----- GIVEN RECORDS -----
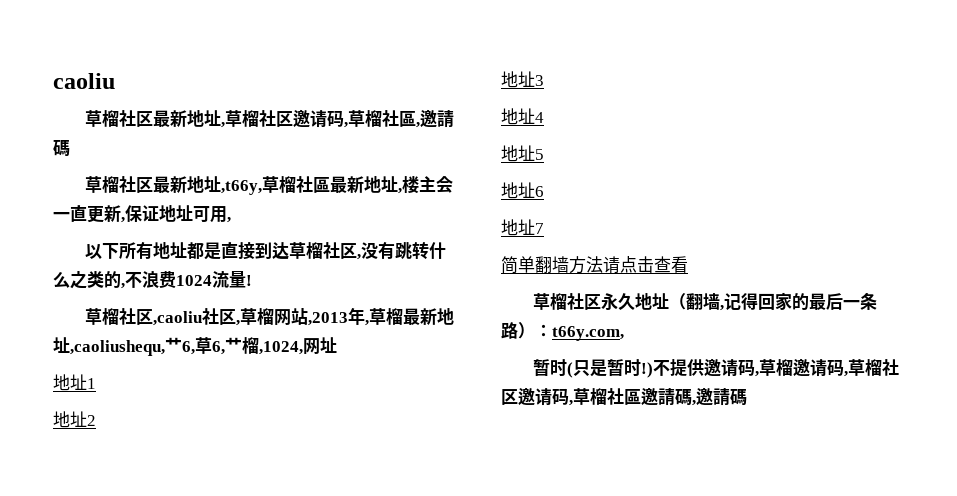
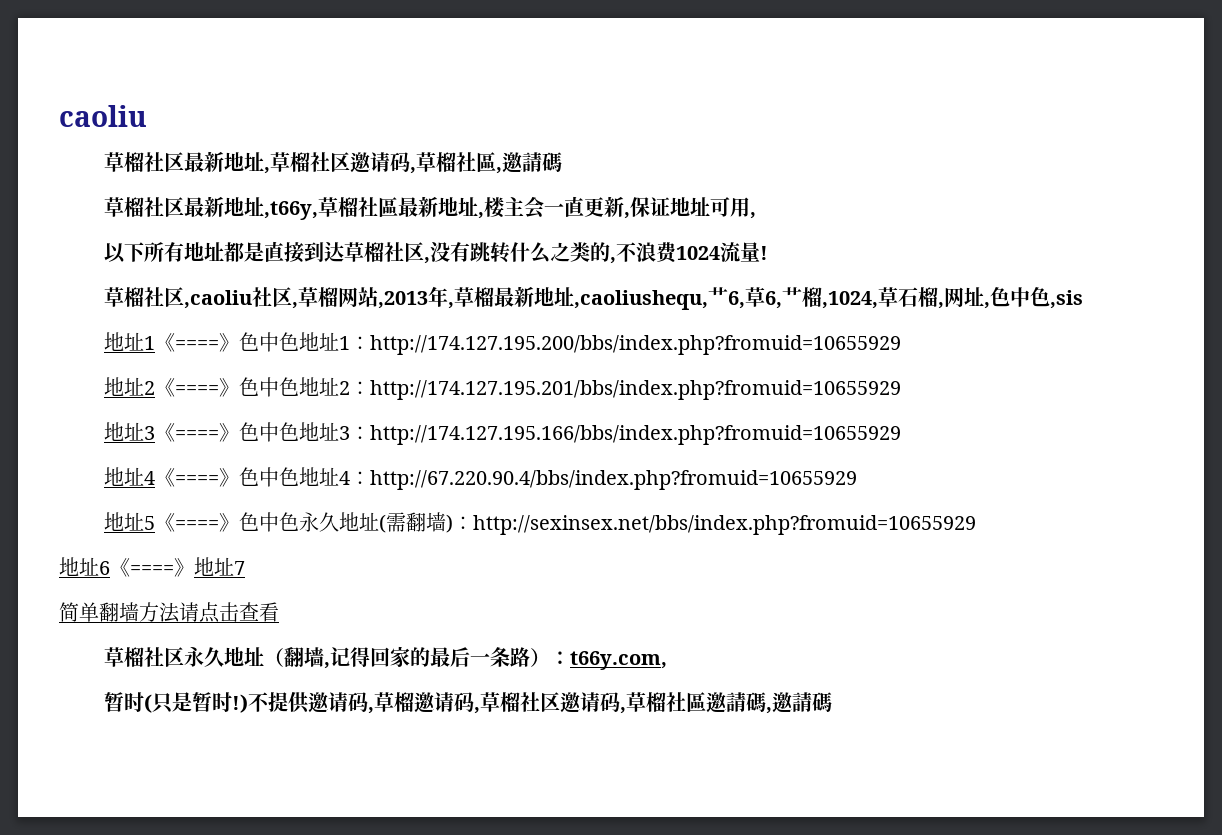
(303, 348) none -> [878,287,945,309] 草石榴,
[53,374,96,391] [53,411,96,428] [501,71,544,88] [501,108,544,125] [501,145,544,162] // 地址1 // 地址2 // 地址3 // 地址4 // 地址5 -> [984,287,1084,309] [104,332,902,355] [104,377,902,400] [104,422,902,445] [104,467,858,490] [104,512,977,535] ,色中色,sis // 地址1《====》色中色地址1：http://174.127.195.200/bbs/index.php?fromuid=10655929 // 地址2《====》色中色地址2：http://174.127.195.201/bbs/index.php?fromuid=10655929 // 地址3《====》色中色地址3：http://174.127.195.166/bbs/index.php?fromuid=10655929 // 地址4《====》色中色地址4：http://67.220.90.4/bbs/index.php?fromuid=10655929 // 地址5《====》色中色永久地址(需翻墙)：http://sexinsex.net/bbs/index.php?fromuid=10655929
(544, 191) // -> [110,558,194,577] 《====》

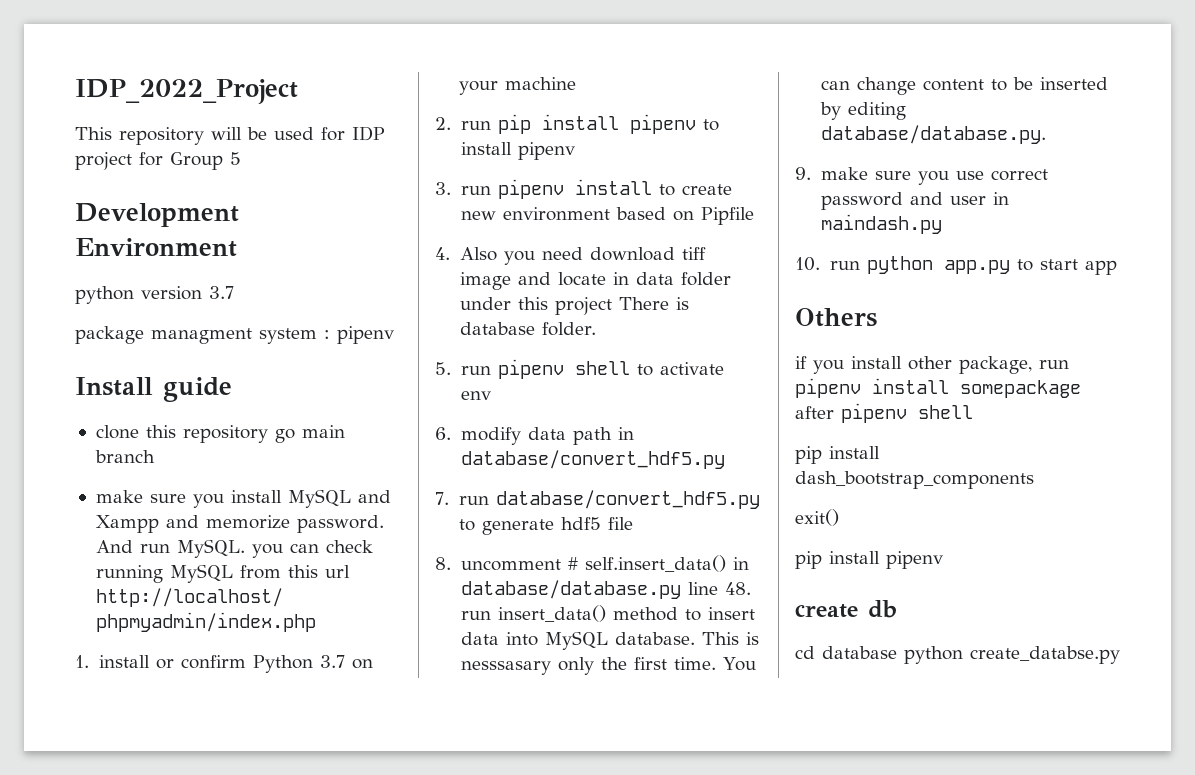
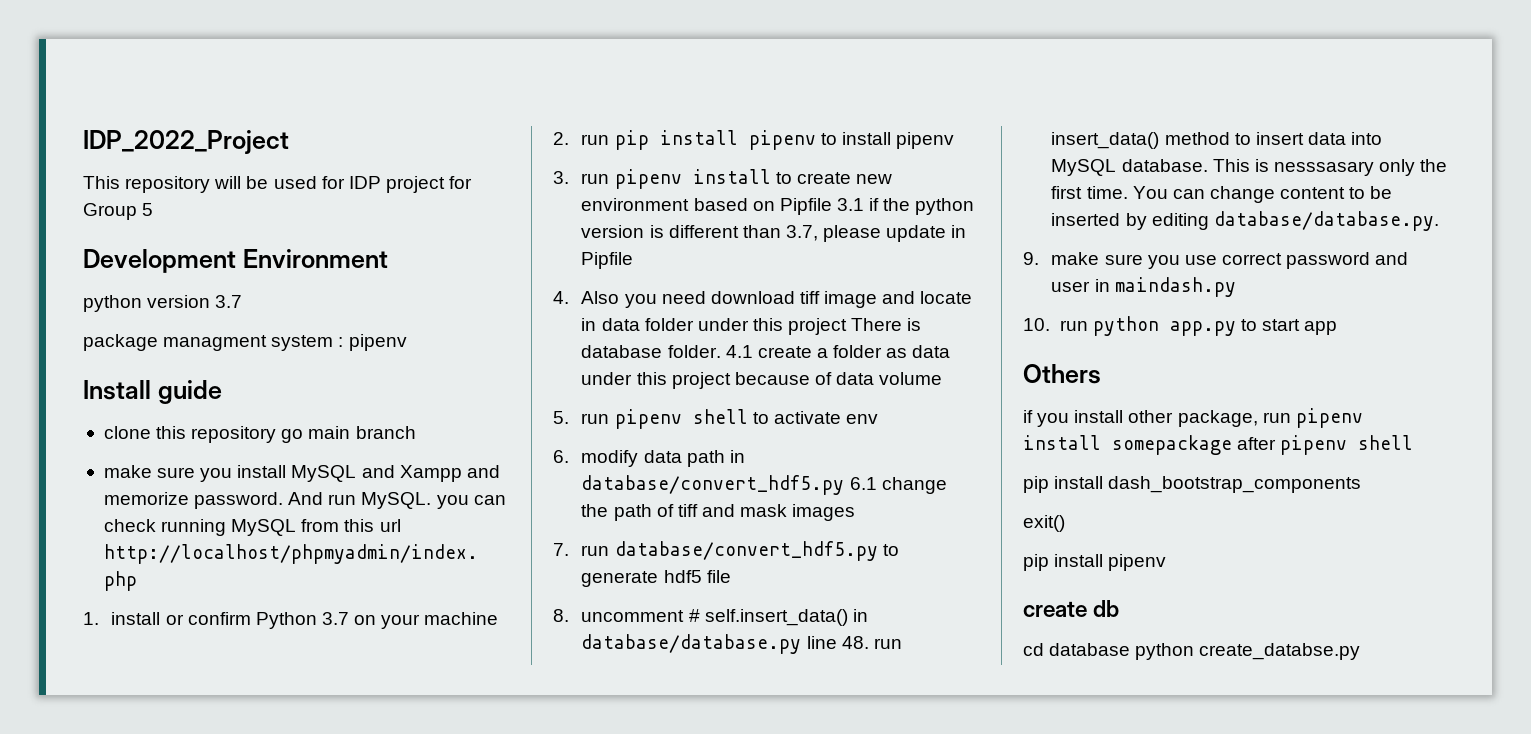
(754, 216) none -> [836,198,975,215] [581,225,967,242] [581,252,634,269] 3.1 if the python version is different than 3.7, please update in Pipfile
(597, 329) none -> [725,345,951,358] [581,372,943,389] 4.1 create a folder as data under this project because of data volume
(725, 459) none -> [849,477,947,494] [581,504,856,521] 6.1 change the path of tiff and mask images

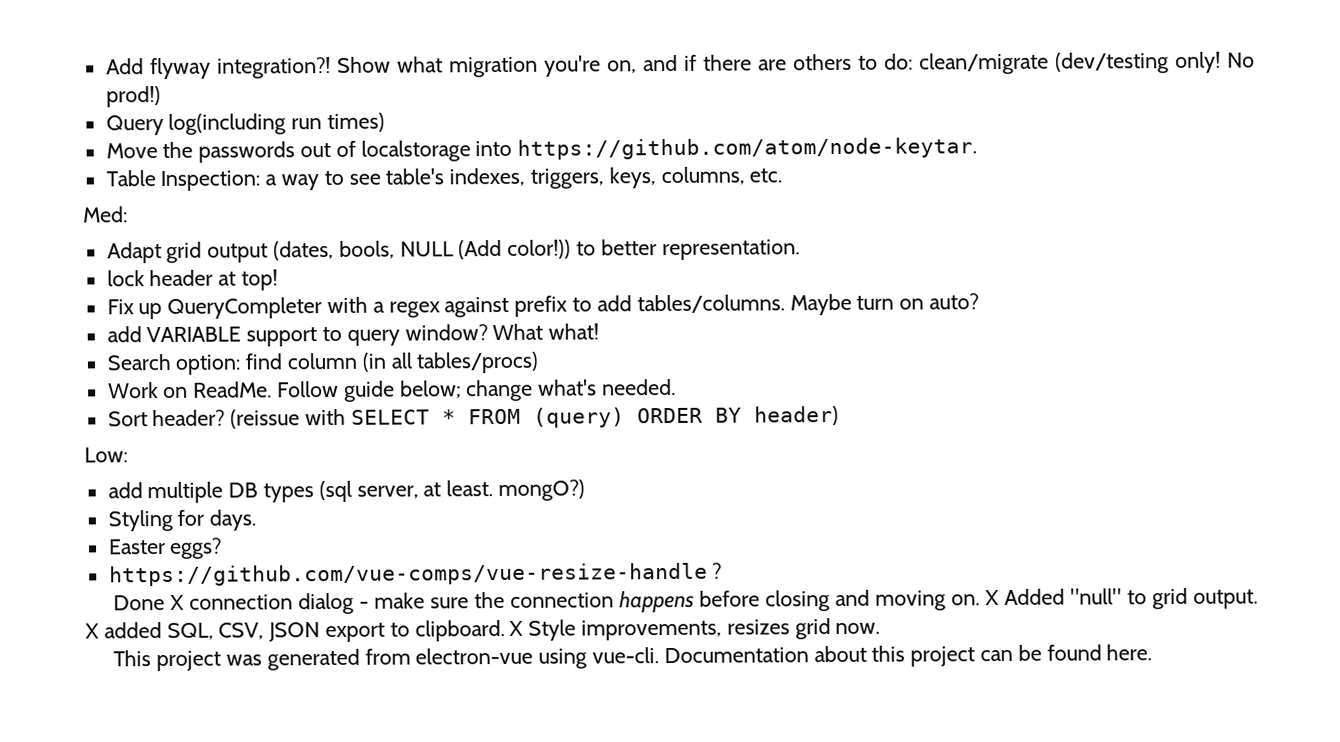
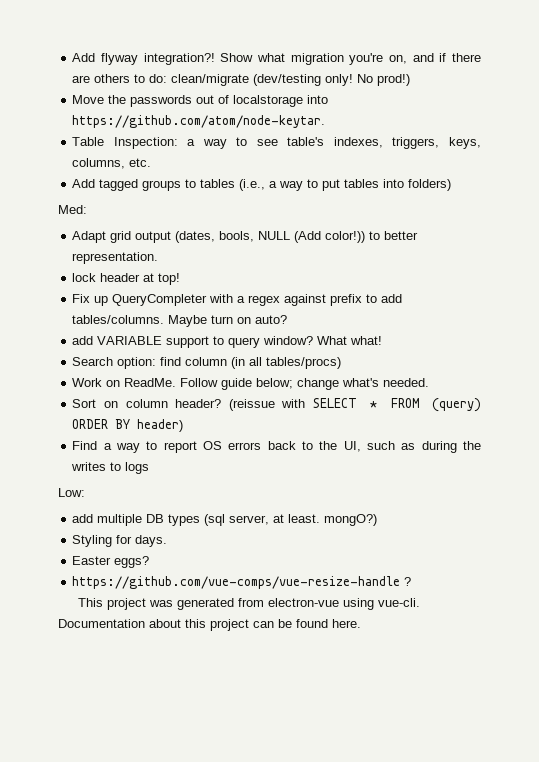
[105,112,386,136] // Query log(including run times) -> (411, 80) none
(783, 175) none -> [72,179,452,191] // Add tagged groups to tables (i.e., a way to put tables into folders)
(148, 419) none -> [103,399,168,408] on column
(839, 416) none -> [72,441,482,453] [71,462,150,474] // Find a way to report OS errors back to the UI, such as during the writes to logs
[113,587,1258,615] [85,618,881,643] // Done X connection dialog - make sure the connection happens before closing and moving on. X Added "null" to grid output. X added SQL, CSV, JSON export to clipboard. X Style improvements, resizes grid now. -> (412, 581) none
-----
### AIM OF THE TASK
Would you please write out, exactly and with no other lines, the stretch of the listing above from the line containing "(783, 175) none" through the line containing "(148, 419) none"?

### ANSWER TO THIS PROBLEM
(783, 175) none -> [72,179,452,191] // Add tagged groups to tables (i.e., a way to put tables into folders)
(148, 419) none -> [103,399,168,408] on column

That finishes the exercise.